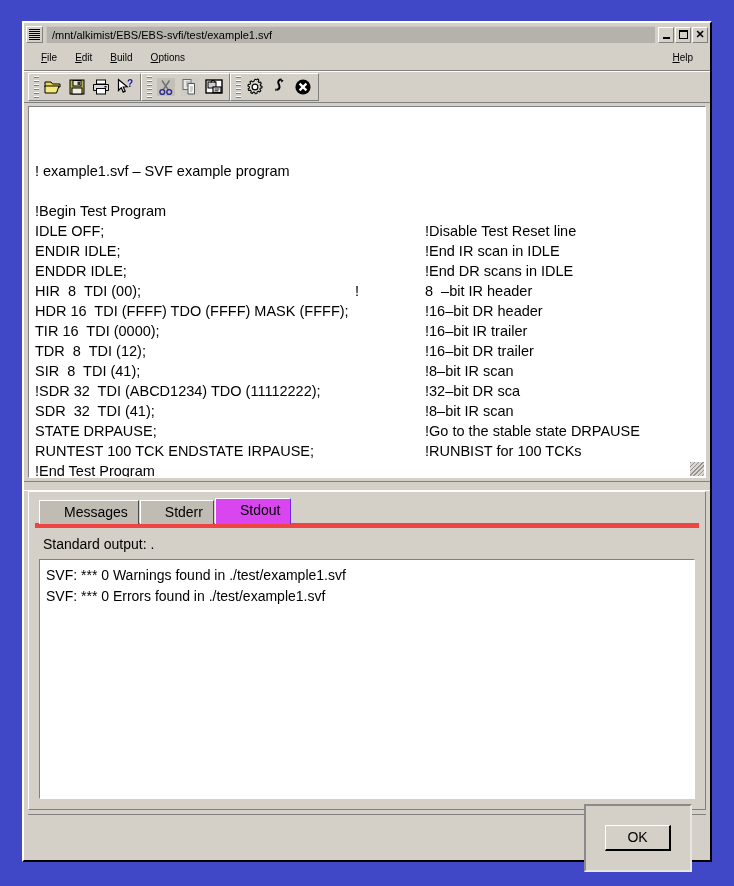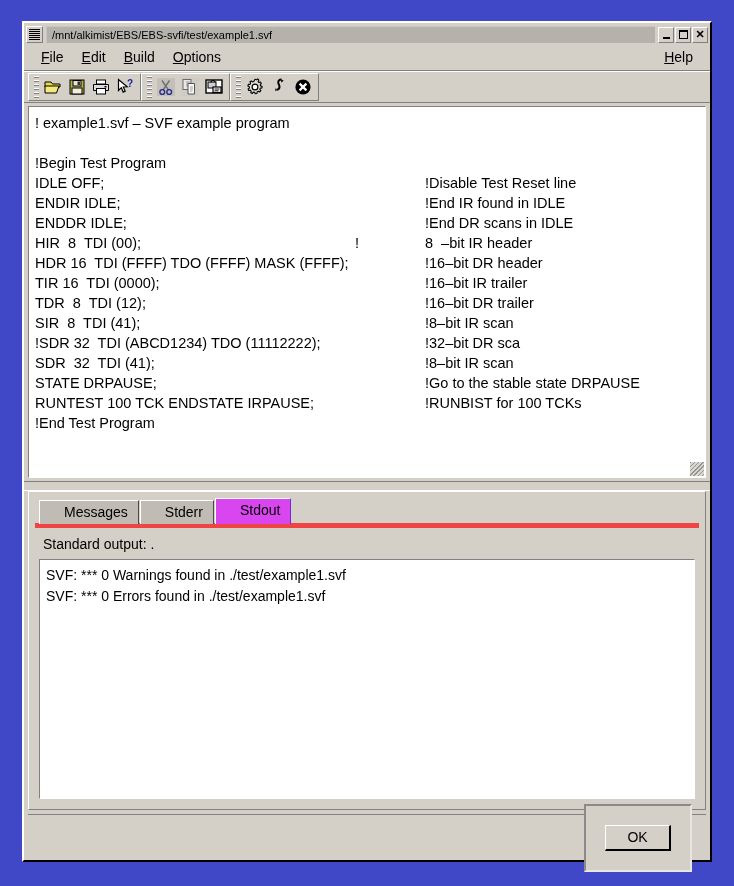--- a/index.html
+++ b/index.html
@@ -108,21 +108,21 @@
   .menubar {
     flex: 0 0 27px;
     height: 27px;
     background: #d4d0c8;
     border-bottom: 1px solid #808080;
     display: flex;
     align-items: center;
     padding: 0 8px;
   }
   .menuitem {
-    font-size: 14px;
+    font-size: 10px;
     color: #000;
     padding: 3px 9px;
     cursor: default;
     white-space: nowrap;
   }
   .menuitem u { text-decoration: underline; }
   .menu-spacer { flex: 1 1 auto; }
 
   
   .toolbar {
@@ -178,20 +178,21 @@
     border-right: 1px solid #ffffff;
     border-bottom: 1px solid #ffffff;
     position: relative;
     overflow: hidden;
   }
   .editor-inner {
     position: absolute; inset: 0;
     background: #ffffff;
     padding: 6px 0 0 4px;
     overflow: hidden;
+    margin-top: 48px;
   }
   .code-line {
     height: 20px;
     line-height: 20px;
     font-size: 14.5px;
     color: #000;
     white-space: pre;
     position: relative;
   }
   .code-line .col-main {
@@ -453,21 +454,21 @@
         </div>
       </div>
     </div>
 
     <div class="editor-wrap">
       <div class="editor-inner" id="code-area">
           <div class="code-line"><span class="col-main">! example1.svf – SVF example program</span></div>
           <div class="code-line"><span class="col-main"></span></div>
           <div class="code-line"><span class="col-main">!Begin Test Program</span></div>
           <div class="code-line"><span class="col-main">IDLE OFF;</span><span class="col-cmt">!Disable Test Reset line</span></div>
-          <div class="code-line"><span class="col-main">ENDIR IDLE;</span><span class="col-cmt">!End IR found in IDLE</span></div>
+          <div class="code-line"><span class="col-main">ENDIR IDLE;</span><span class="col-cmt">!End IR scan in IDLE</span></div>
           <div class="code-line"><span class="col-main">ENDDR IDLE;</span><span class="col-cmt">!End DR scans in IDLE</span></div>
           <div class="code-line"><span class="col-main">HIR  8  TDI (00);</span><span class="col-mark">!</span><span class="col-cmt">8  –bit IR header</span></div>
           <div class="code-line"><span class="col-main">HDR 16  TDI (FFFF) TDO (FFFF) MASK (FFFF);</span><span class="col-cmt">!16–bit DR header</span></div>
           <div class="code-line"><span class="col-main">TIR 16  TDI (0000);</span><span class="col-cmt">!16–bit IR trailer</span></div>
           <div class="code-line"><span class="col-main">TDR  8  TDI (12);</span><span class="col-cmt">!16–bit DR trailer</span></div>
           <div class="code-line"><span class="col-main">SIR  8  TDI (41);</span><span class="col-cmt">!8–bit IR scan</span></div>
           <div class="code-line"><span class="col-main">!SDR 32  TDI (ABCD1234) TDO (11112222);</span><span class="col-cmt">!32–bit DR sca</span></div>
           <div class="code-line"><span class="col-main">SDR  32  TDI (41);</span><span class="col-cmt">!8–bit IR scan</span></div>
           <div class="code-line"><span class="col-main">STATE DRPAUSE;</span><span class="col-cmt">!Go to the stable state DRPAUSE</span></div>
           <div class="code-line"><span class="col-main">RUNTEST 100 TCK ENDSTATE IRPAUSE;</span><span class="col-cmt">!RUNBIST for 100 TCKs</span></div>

• [WHAT IS EXPECTED]: Set down the material once more, exactly, with the pictures omitted.

• [RESULT]:
--- a/index.html
+++ b/index.html
@@ -108,21 +108,21 @@
   .menubar {
     flex: 0 0 27px;
     height: 27px;
     background: #d4d0c8;
     border-bottom: 1px solid #808080;
     display: flex;
     align-items: center;
     padding: 0 8px;
   }
   .menuitem {
-    font-size: 14px;
+    font-size: 10px;
     color: #000;
     padding: 3px 9px;
     cursor: default;
     white-space: nowrap;
   }
   .menuitem u { text-decoration: underline; }
   .menu-spacer { flex: 1 1 auto; }
 
   
   .toolbar {
@@ -178,20 +178,21 @@
     border-right: 1px solid #ffffff;
     border-bottom: 1px solid #ffffff;
     position: relative;
     overflow: hidden;
   }
   .editor-inner {
     position: absolute; inset: 0;
     background: #ffffff;
     padding: 6px 0 0 4px;
     overflow: hidden;
+    margin-top: 48px;
   }
   .code-line {
     height: 20px;
     line-height: 20px;
     font-size: 14.5px;
     color: #000;
     white-space: pre;
     position: relative;
   }
   .code-line .col-main {
@@ -453,21 +454,21 @@
         </div>
       </div>
     </div>
 
     <div class="editor-wrap">
       <div class="editor-inner" id="code-area">
           <div class="code-line"><span class="col-main">! example1.svf – SVF example program</span></div>
           <div class="code-line"><span class="col-main"></span></div>
           <div class="code-line"><span class="col-main">!Begin Test Program</span></div>
           <div class="code-line"><span class="col-main">IDLE OFF;</span><span class="col-cmt">!Disable Test Reset line</span></div>
-          <div class="code-line"><span class="col-main">ENDIR IDLE;</span><span class="col-cmt">!End IR found in IDLE</span></div>
+          <div class="code-line"><span class="col-main">ENDIR IDLE;</span><span class="col-cmt">!End IR scan in IDLE</span></div>
           <div class="code-line"><span class="col-main">ENDDR IDLE;</span><span class="col-cmt">!End DR scans in IDLE</span></div>
           <div class="code-line"><span class="col-main">HIR  8  TDI (00);</span><span class="col-mark">!</span><span class="col-cmt">8  –bit IR header</span></div>
           <div class="code-line"><span class="col-main">HDR 16  TDI (FFFF) TDO (FFFF) MASK (FFFF);</span><span class="col-cmt">!16–bit DR header</span></div>
           <div class="code-line"><span class="col-main">TIR 16  TDI (0000);</span><span class="col-cmt">!16–bit IR trailer</span></div>
           <div class="code-line"><span class="col-main">TDR  8  TDI (12);</span><span class="col-cmt">!16–bit DR trailer</span></div>
           <div class="code-line"><span class="col-main">SIR  8  TDI (41);</span><span class="col-cmt">!8–bit IR scan</span></div>
           <div class="code-line"><span class="col-main">!SDR 32  TDI (ABCD1234) TDO (11112222);</span><span class="col-cmt">!32–bit DR sca</span></div>
           <div class="code-line"><span class="col-main">SDR  32  TDI (41);</span><span class="col-cmt">!8–bit IR scan</span></div>
           <div class="code-line"><span class="col-main">STATE DRPAUSE;</span><span class="col-cmt">!Go to the stable state DRPAUSE</span></div>
           <div class="code-line"><span class="col-main">RUNTEST 100 TCK ENDSTATE IRPAUSE;</span><span class="col-cmt">!RUNBIST for 100 TCKs</span></div>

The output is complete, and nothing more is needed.